Greta Thunberg is now a name known world-over. She started to make herself and her cause known in August 2018 after protesting about climate change outside of the Swedish Parliament House each Friday. On Friday the 15th of March millions of people around the world joined Greta in protest, who herself joined a march in Brussels. Many joined her previously in February. In April, activists protesting under the banner of Extinction Rebellion blocked off entire streets in London.
Miss Thunberg said at a TED talk “everyone keeps saying that climate change is an existential threat, and the most important issue of all, and yet they just carry on like before.
“If the emissions have to stop, then we must stop the emissions. To me that is black or white.”
This is a growing mindset amongst the young of today. Across the UK, around 50,000 students – those who will come to live the problems ignited by the generations that they are inheriting the world from – were absent from their classes on March the 15th. Every month protests are being planned, with turnouts routinely in the tens of thousands.

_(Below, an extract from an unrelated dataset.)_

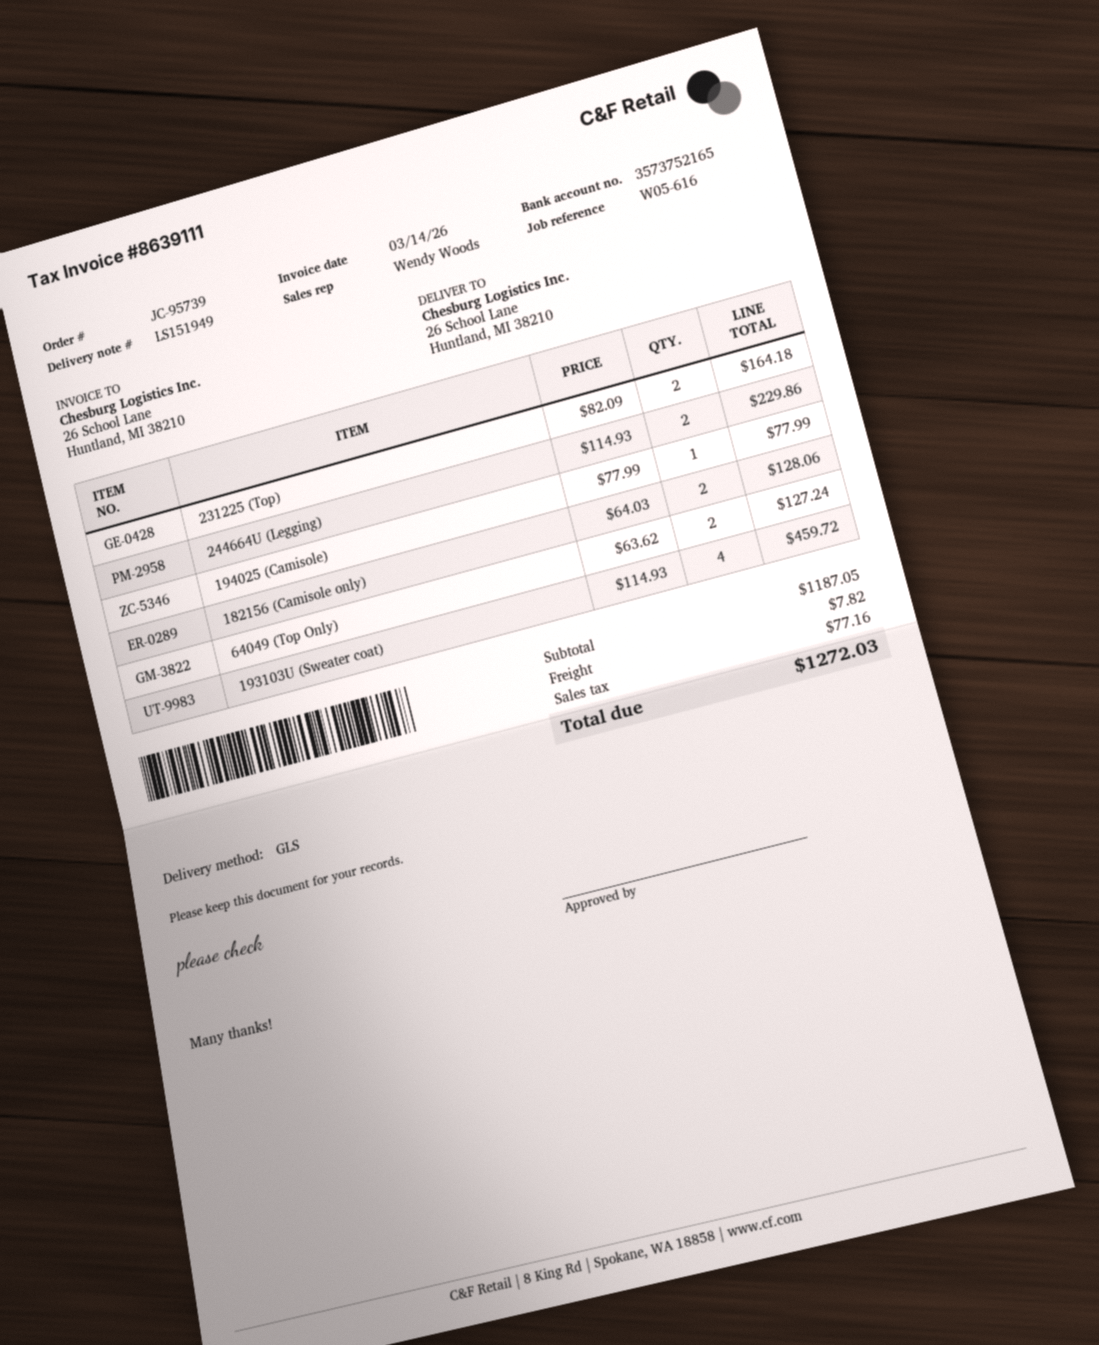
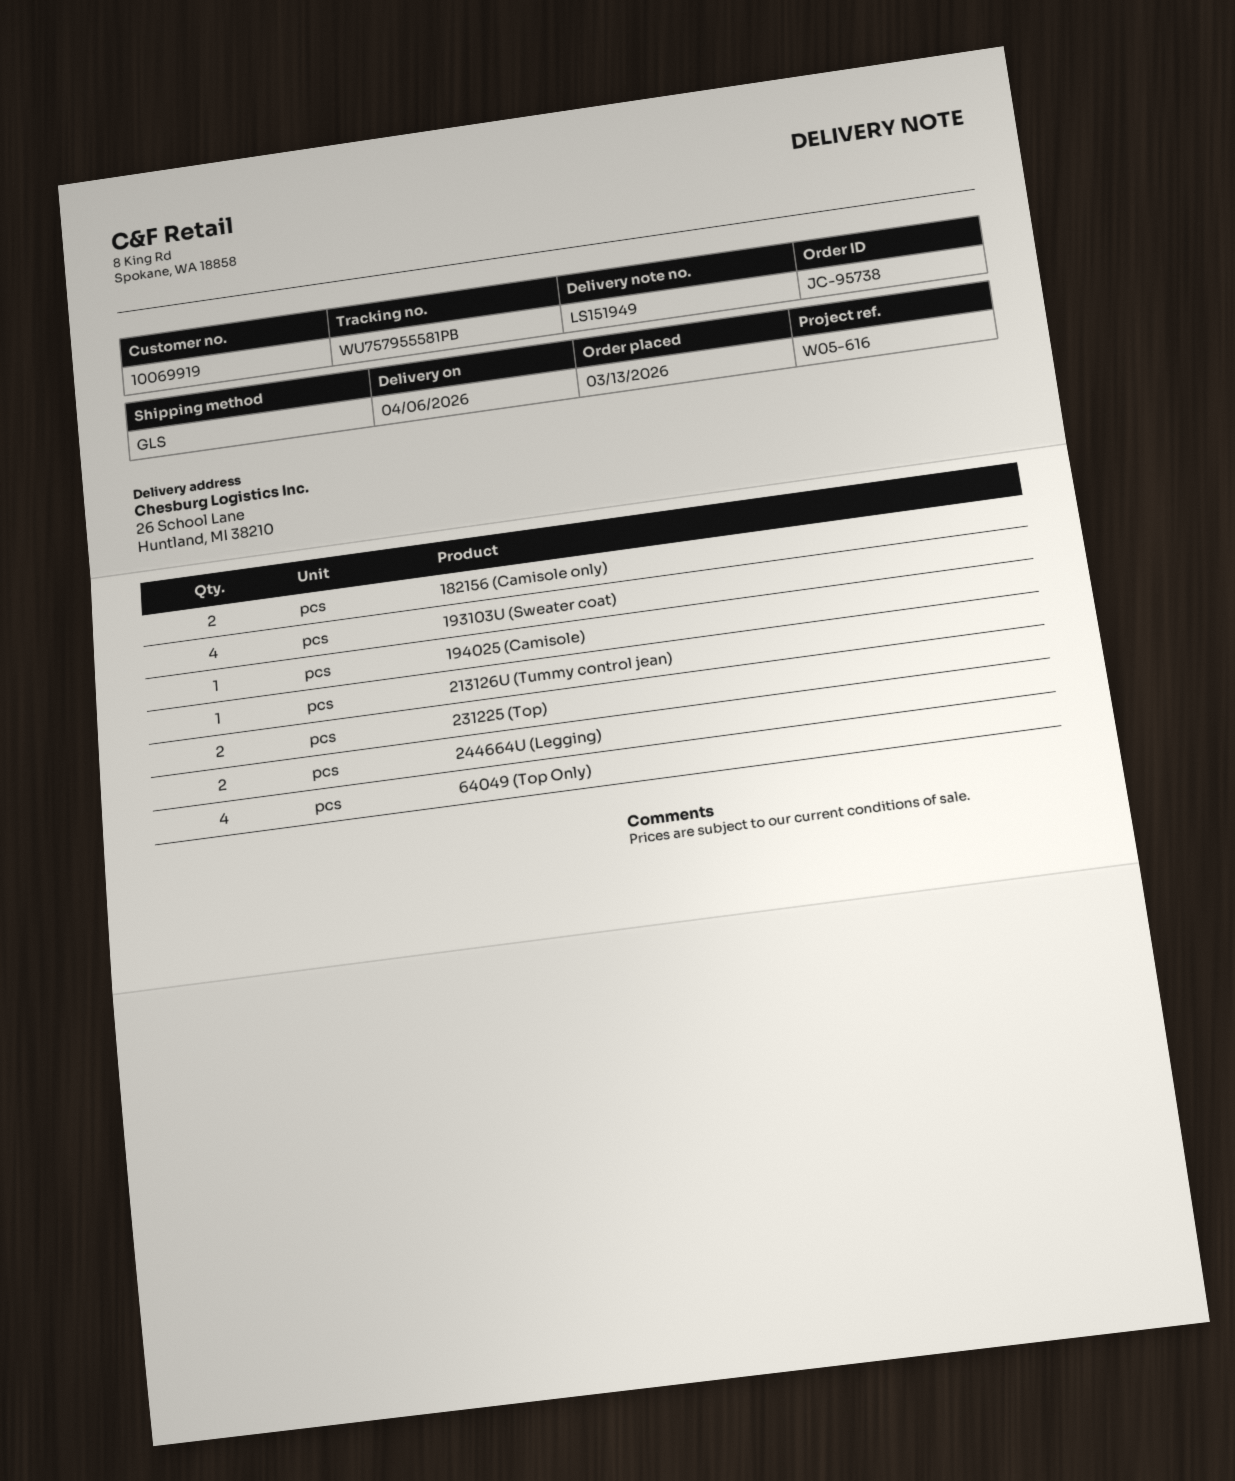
order number: JC-95739 -> JC-95738
64049 (Top Only): 2 -> 4
213126U (Tummy control jean): none -> 1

I joined a protest in March through Canterbury. Consisting mainly of young people, it was both worrying and inspiring that these were the people who were deciding to act. Inspiring, as they were so young but had such passion for the cause they were fighting for. Worrying, as they might be a generation too late.
Everybody there was enjoying themselves; the undertone denoted a slight air of foreboding, however. Upon reaching the bandstand, the children took turns speaking with a megaphone. I was amazed at both the eloquence and yearning with which those children spoke. With few countries on track to achieve the goals set out by the Paris Agreement, and the United States – the second largest polluter – pulling out all together, one begins to understand where this passion comes from.
Many schools were quick to condemn students playing truant to go to marches, even if the student was accompanied by their parents. Schools argue that the education they provide, allowing their students to better understand and communicate the issues they will come to face, is the most effective way for these children to make a difference. Miss Thunberg noted that scientists have been warning the world of the impending doom that is climate change for decades.
Until turning 18, the expectation is a focus solely on education. The school these children go to, the classes they take – it is a huge part of who they are. There is no more impactful way for them to display their displeasure and anger at their forebears than sacrifice their education to do so. These children have to act now.
Miss Thunberg said “We’ve had 30 years of pep-talking and selling positive ideas.
“It doesn’t work. If it would have, the emissions would have gone down by now. They haven’t.”
She is a role-model for young political activists. She is a figurehead for climate demonstrators. She is a 16-year-old Nobel peace prize nominee – and Greta is doing all she can to inspire the world to join her in her cause.